#### YOUR INSTRUCTIONS
Among the lines listed below, count those that include the string "Mobile", and state only the count.

──────────────────────────────

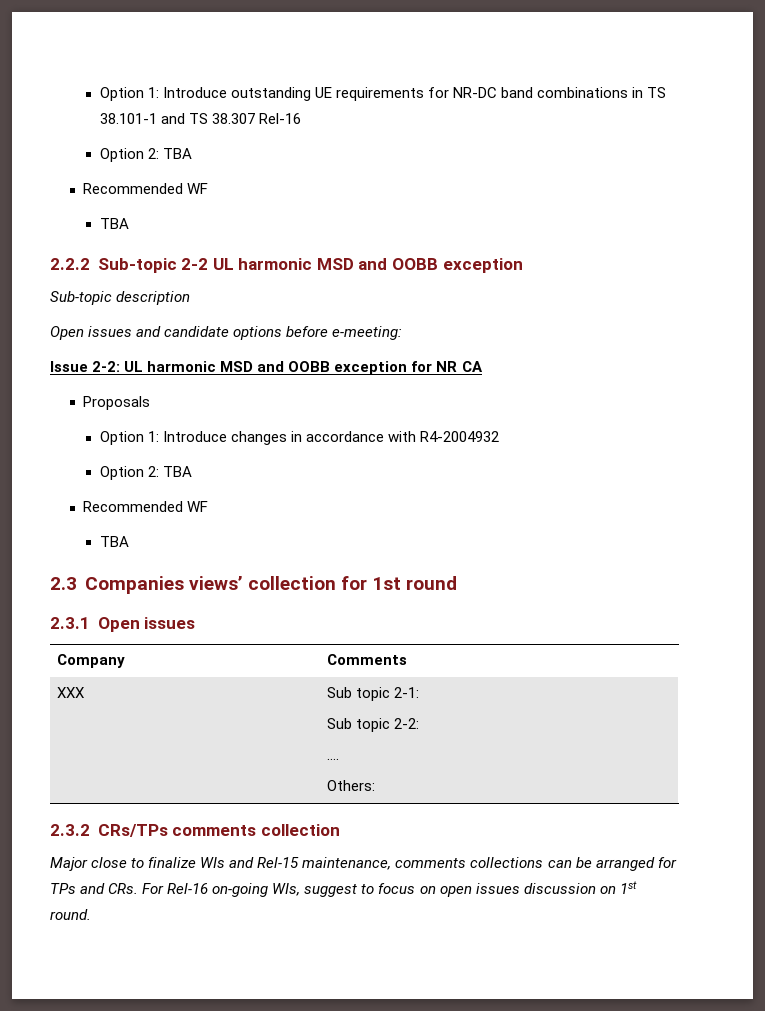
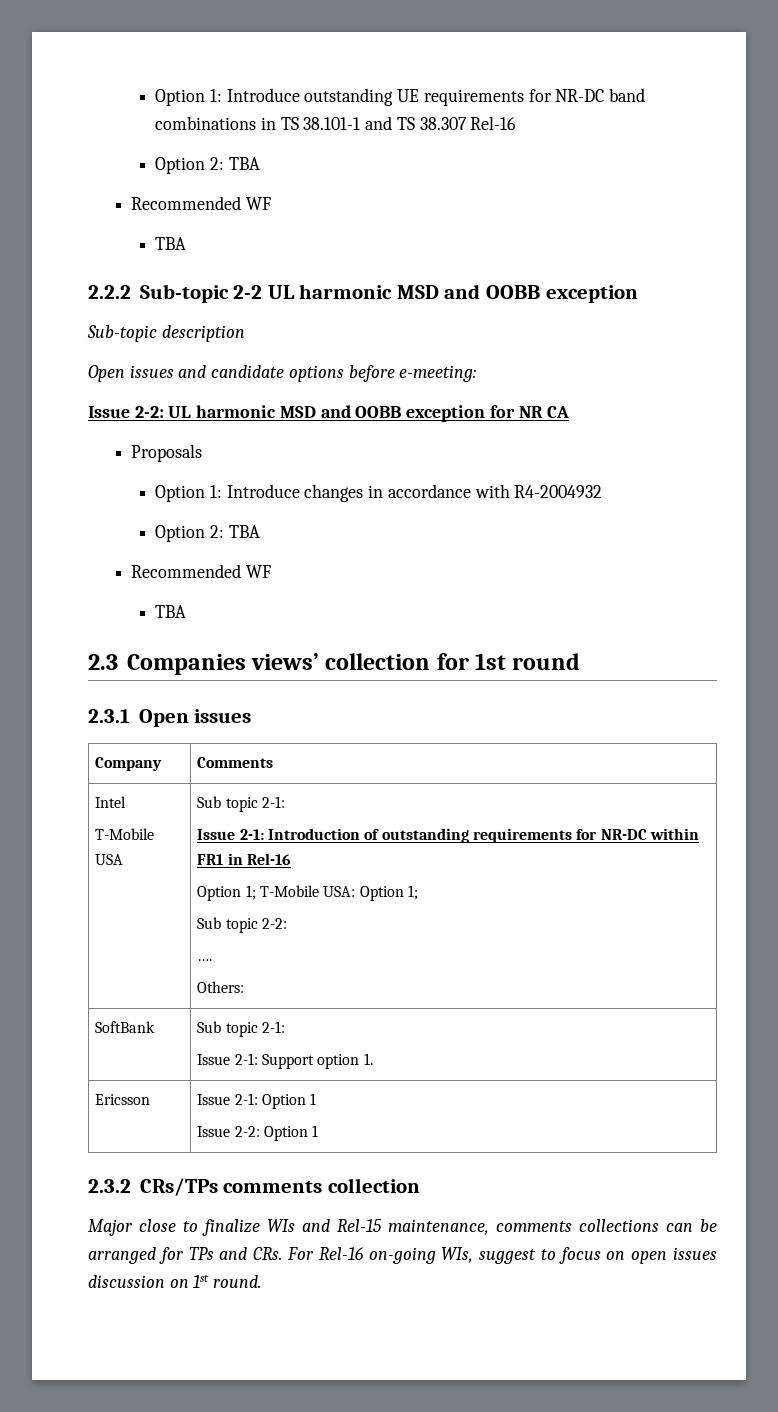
- XXX | Sub topic 2-1:
+ Intel
+ T-Mobile USA | Sub topic 2-1:
+ Issue 2-1: Introduction of outstanding requirements for NR-DC within FR1 in Rel-16
+ Option 1; T-Mobile USA: Option 1;
+ SoftBank | Sub topic 2-1:
+ Issue 2-1: Support option 1.
+ Ericsson | Issue 2-1: Option 1
+ Issue 2-2: Option 1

──────────────────────────────

#### TASK ANSWER
2